All of lore.kernel.org
 help / color / mirror / Atom feed
From: Alexander Holler <holler@ahsoftware.de>
To: Andrew Morton <akpm@linux-foundation.org>
Cc: linux-kernel@vger.kernel.org, linux-fbdev@vger.kernel.org,
	Florian Tobias Schandinat <FlorianSchandinat@gmx.de>,
	Bernie Thompson <bernie@plugable.com>,
	Steve Glendinning <steve.glendinning@shawell.net>,
	stable@vger.kernel.org
Subject: Re: [PATCH 2/3 v2] fb: udlfb: fix hang at disconnect
Date: Tue, 29 Jan 2013 11:35:25 +0100	[thread overview]
Message-ID: <5107A5ED.7020009@ahsoftware.de> (raw)
In-Reply-To: <51071E21.9030008@ahsoftware.de>

Am 29.01.2013 01:56, schrieb Alexander Holler:
> Am 29.01.2013 01:22, schrieb Andrew Morton:
>> On Fri, 25 Jan 2013 19:49:27 +0100
>> Alexander Holler <holler@ahsoftware.de> wrote:
>>
>>> When a device was disconnected the driver may hang at waiting for urbs it never
>>> will get. Fix this by using a timeout while waiting for the used semaphore.
>>>
>>> There is still a memory leak if a timeout happens, but at least the driver
>>> now continues his disconnect routine.
>>>
>>> ...
>>>
>>> --- a/drivers/video/udlfb.c
>>> +++ b/drivers/video/udlfb.c
>>> @@ -1832,8 +1832,9 @@ static void dlfb_free_urb_list(struct dlfb_data *dev)
>>>   	/* keep waiting and freeing, until we've got 'em all */
>>>   	while (count--) {
>>>
>>> -		/* Getting interrupted means a leak, but ok at disconnect */
>>> -		ret = down_interruptible(&dev->urbs.limit_sem);
>>> +		/* Timeout likely occurs at disconnect (resulting in a leak) */
>>> +		ret = down_timeout_killable(&dev->urbs.limit_sem,
>>> +						FREE_URB_TIMEOUT);
>>>   		if (ret)
>>>   			break;
>>
>> This is rather a hack.  Do you have an understanding of the underlying
>> bug?  Why is the driver waiting for things which will never happen?
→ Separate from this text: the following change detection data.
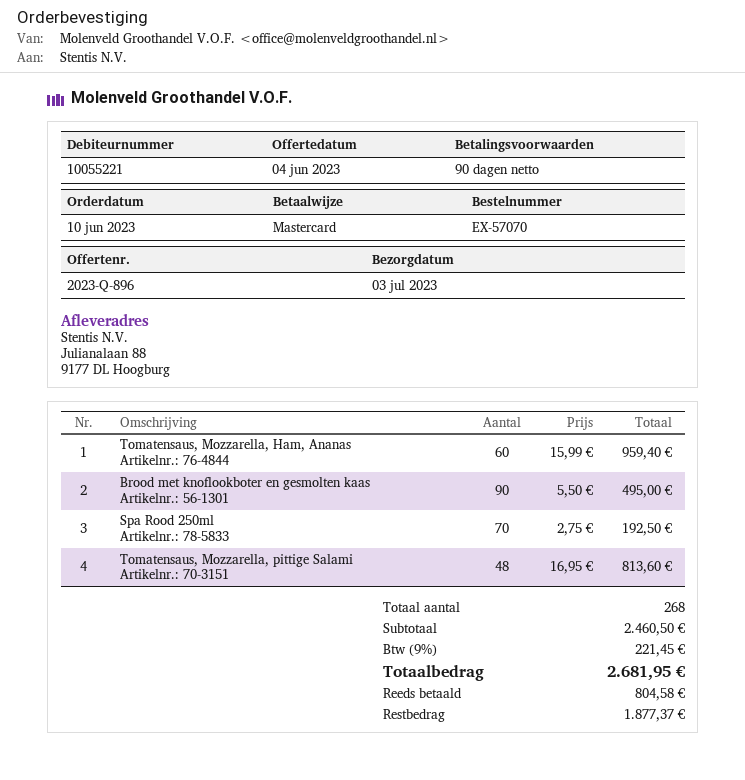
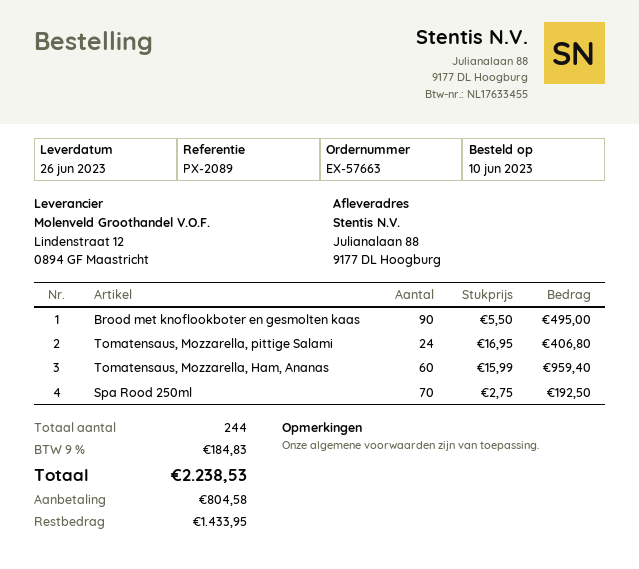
order number: EX-57070 -> EX-57663
delivery date: 2023-07-03 -> 2023-06-26
Tomatensaus, Mozzarella, pittige Salami: 48 x 16.95 = 813.60 -> 24 x 16.95 = 406.80
total quantity: 268 -> 244
tax: 9% = 221.45 -> 9% = 184.83
total: 2681.95 -> 2238.53
balance: 1877.37 -> 1433.95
To add a bit more explanation:

I've experienced that bug after moving the fb-damage-handling into a 
workqueue (to make the driver usable as console). This likely has 
increased the possibility that an urb gets missed when the usb-stack 
calls the (usb-)disconnect function of the driver. But I don't know as I 
couldn't use the driver before (as fbcon) so I don't really have a 
comparison.

What currently happens here is something like that:

fb -> damage -> workload which sends urb and waits for answer
device disconnect -> dlfb_usb_disconnect() -> stall (no answer to the 
above urb)

I don't know why the disconnect waits for all urbs. The code looks like 
it does that just to free the allocated memory. As I'm not very familiar 
with the usb-stack, I would have to read up about the urb-handling to 
find out how to free the memory otherwise.

As the previous comment in the code suggests that urbs already got 
missed (on shutdown) before, I assume that even without my patch, which 
moved the damage into a workqueue, the problem could occur which then 
prevents a shutdown as there is no timeout. As I've experienced that 
problem not only on disconnect, but on shutdown too (no shutdown was 
possible), I have to assume, that the previous used down_interruptible() 
didn't get a signal on shutdown (if the driver is used as fbcon), 
therefor I consider the timeout as necessary.

Regards,

Alexander


WARNING: multiple messages have this Message-ID (diff)
From: Alexander Holler <holler@ahsoftware.de>
To: Andrew Morton <akpm@linux-foundation.org>
Cc: linux-kernel@vger.kernel.org, linux-fbdev@vger.kernel.org,
	Florian Tobias Schandinat <FlorianSchandinat@gmx.de>,
	Bernie Thompson <bernie@plugable.com>,
	Steve Glendinning <steve.glendinning@shawell.net>,
	stable@vger.kernel.org
Subject: Re: [PATCH 2/3 v2] fb: udlfb: fix hang at disconnect
Date: Tue, 29 Jan 2013 10:35:25 +0000	[thread overview]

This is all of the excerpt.